> Exercise objective: Starting at the top of the listing, extract every line up to and including the one with "Sil floor insert". Pictures stay out of the copy.

> Excerpted data:

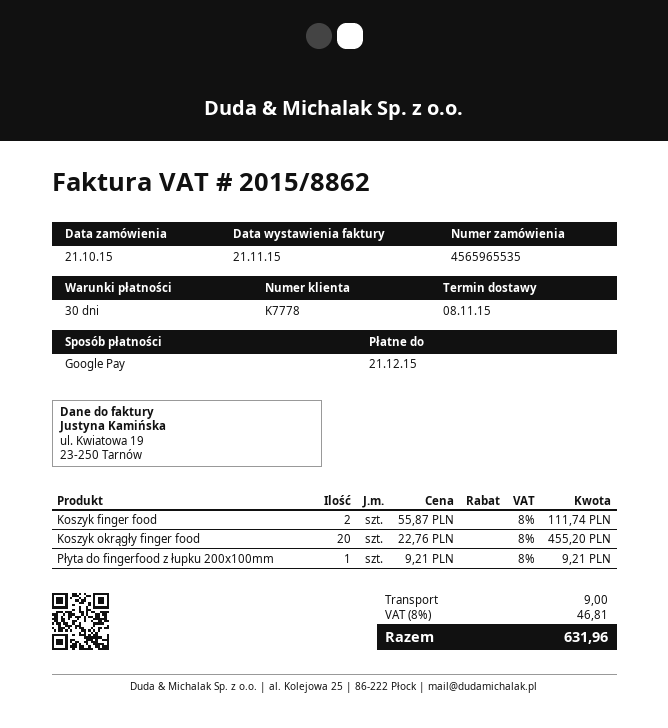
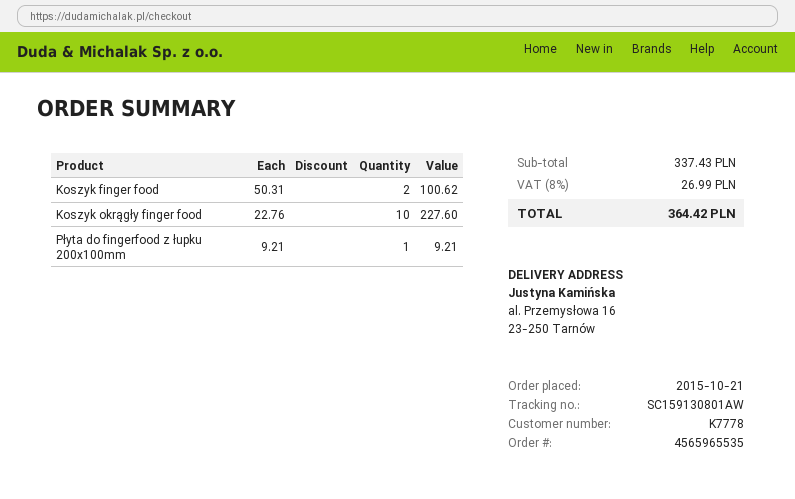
Koszyk finger food: 2 x 55.87 = 111.74 -> 2 x 50.31 = 100.62
Koszyk okrągły finger food: 20 x 22.76 = 455.20 -> 10 x 22.76 = 227.60
shipping: 9.00 -> none
tax: 8% = 46.81 -> 8% = 26.99
total: 631.96 -> 364.42

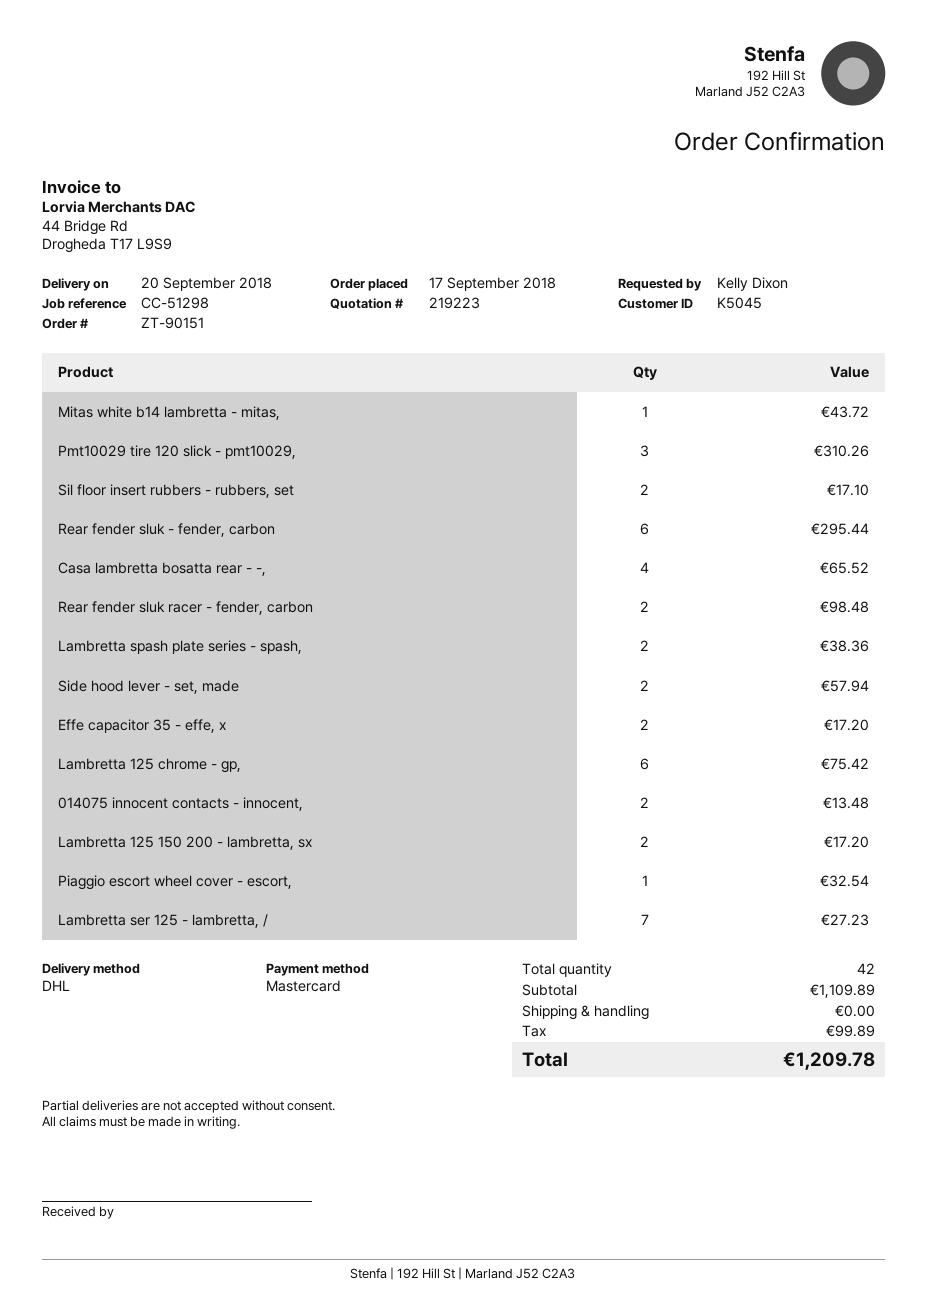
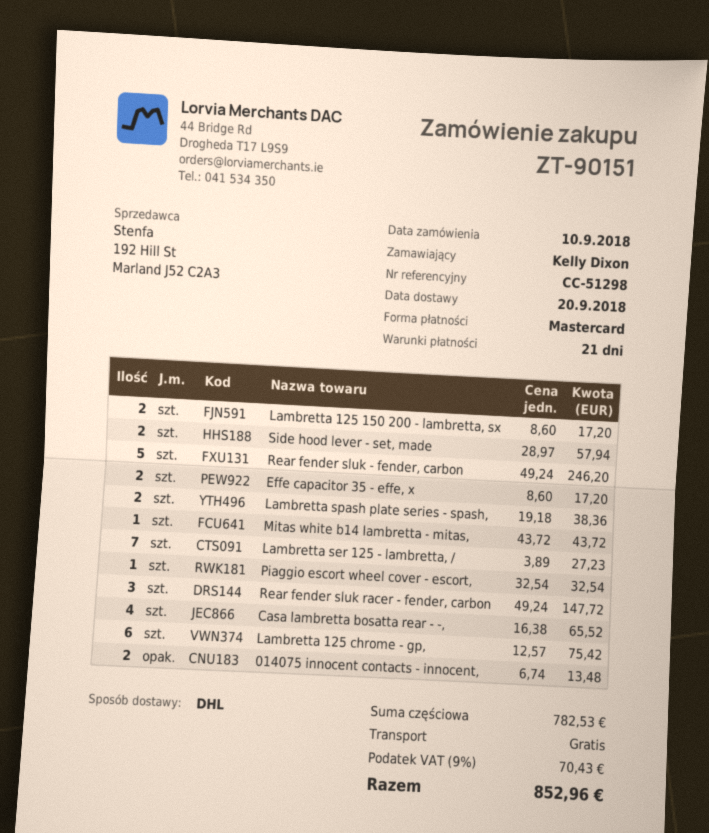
order date: 2018-09-17 -> 2018-09-10
Pmt10029 tire 120 slick - pmt10029,: 3 for 310.26 -> none
Sil floor insert rubbers - rubbers, set: 2 for 17.10 -> none
Rear fender sluk - fender, carbon: 6 for 295.44 -> 5 for 246.20
Rear fender sluk racer - fender, carbon: 2 for 98.48 -> 3 for 147.72
subtotal: 1109.89 -> 782.53
tax: 99.89 -> 70.43
total: 1209.78 -> 852.96

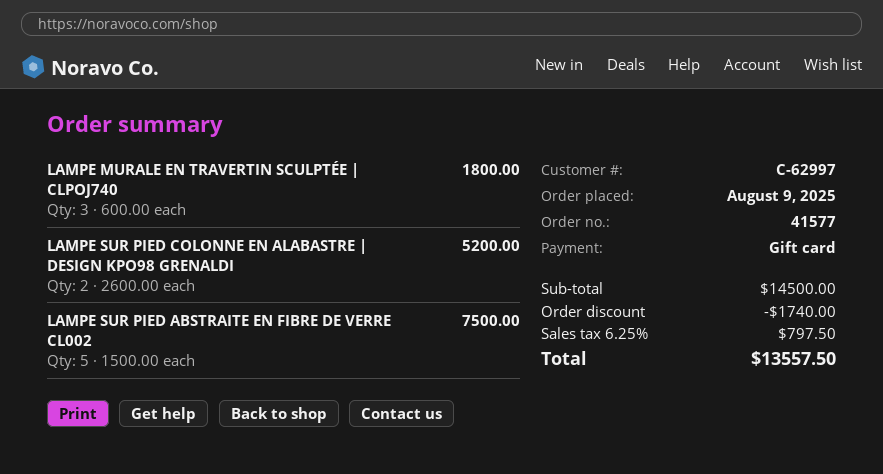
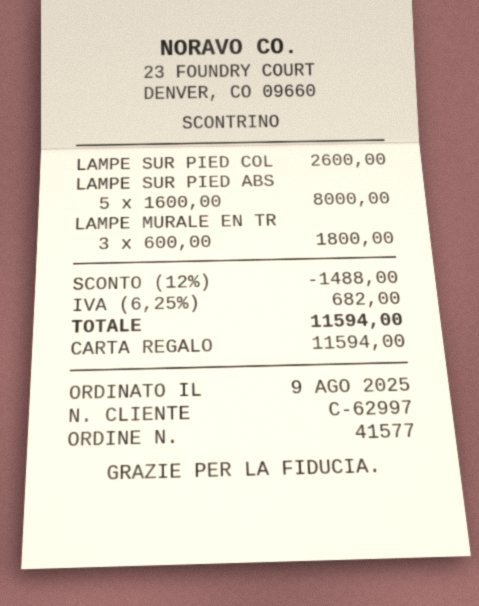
LAMPE SUR PIED COLONNE EN ALABASTRE | DESIGN KPO98 GRENALDI: 2 x 2600.00 = 5200.00 -> 1 x 2600.00 = 2600.00
LAMPE SUR PIED ABSTRAITE EN FIBRE DE VERRE CL002: 5 x 1500.00 = 7500.00 -> 5 x 1600.00 = 8000.00
discount: 1740.00 -> 1488.00
tax: 6.25% = 797.50 -> 6.25% = 682.00
total: 13557.50 -> 11594.00

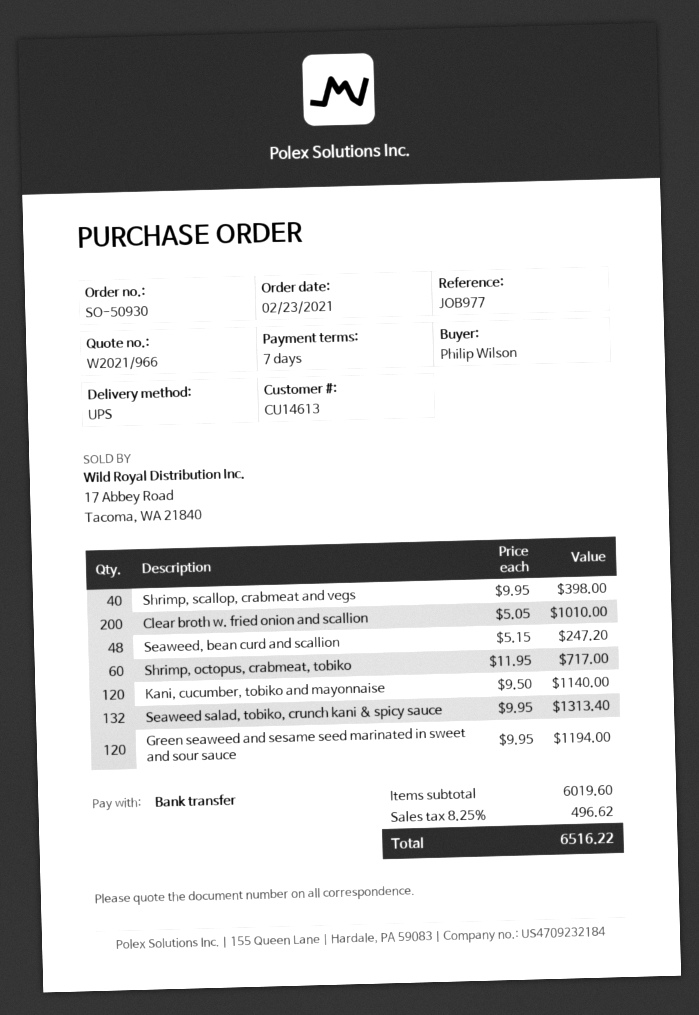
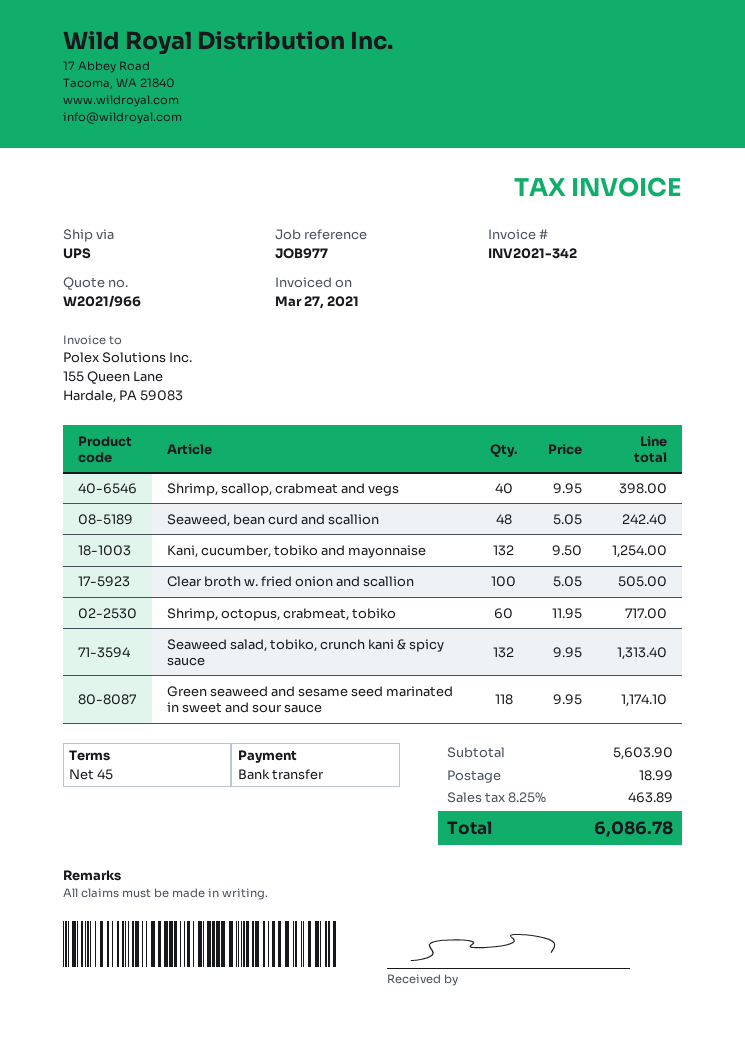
payment terms: 7 days -> 45 days
Clear broth w. fried onion and scallion: 200 x 5.05 = 1010.00 -> 100 x 5.05 = 505.00
Seaweed, bean curd and scallion: 48 x 5.15 = 247.20 -> 48 x 5.05 = 242.40
Kani, cucumber, tobiko and mayonnaise: 120 x 9.50 = 1140.00 -> 132 x 9.50 = 1254.00
Green seaweed and sesame seed marinated in sweet and sour sauce: 120 x 9.95 = 1194.00 -> 118 x 9.95 = 1174.10
subtotal: 6019.60 -> 5603.90
shipping: none -> 18.99
tax: 8.25% = 496.62 -> 8.25% = 463.89
total: 6516.22 -> 6086.78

> Solution to the exercise:
Koszyk finger food: 2 x 55.87 = 111.74 -> 2 x 50.31 = 100.62
Koszyk okrągły finger food: 20 x 22.76 = 455.20 -> 10 x 22.76 = 227.60
shipping: 9.00 -> none
tax: 8% = 46.81 -> 8% = 26.99
total: 631.96 -> 364.42

order date: 2018-09-17 -> 2018-09-10
Pmt10029 tire 120 slick - pmt10029,: 3 for 310.26 -> none
Sil floor insert rubbers - rubbers, set: 2 for 17.10 -> none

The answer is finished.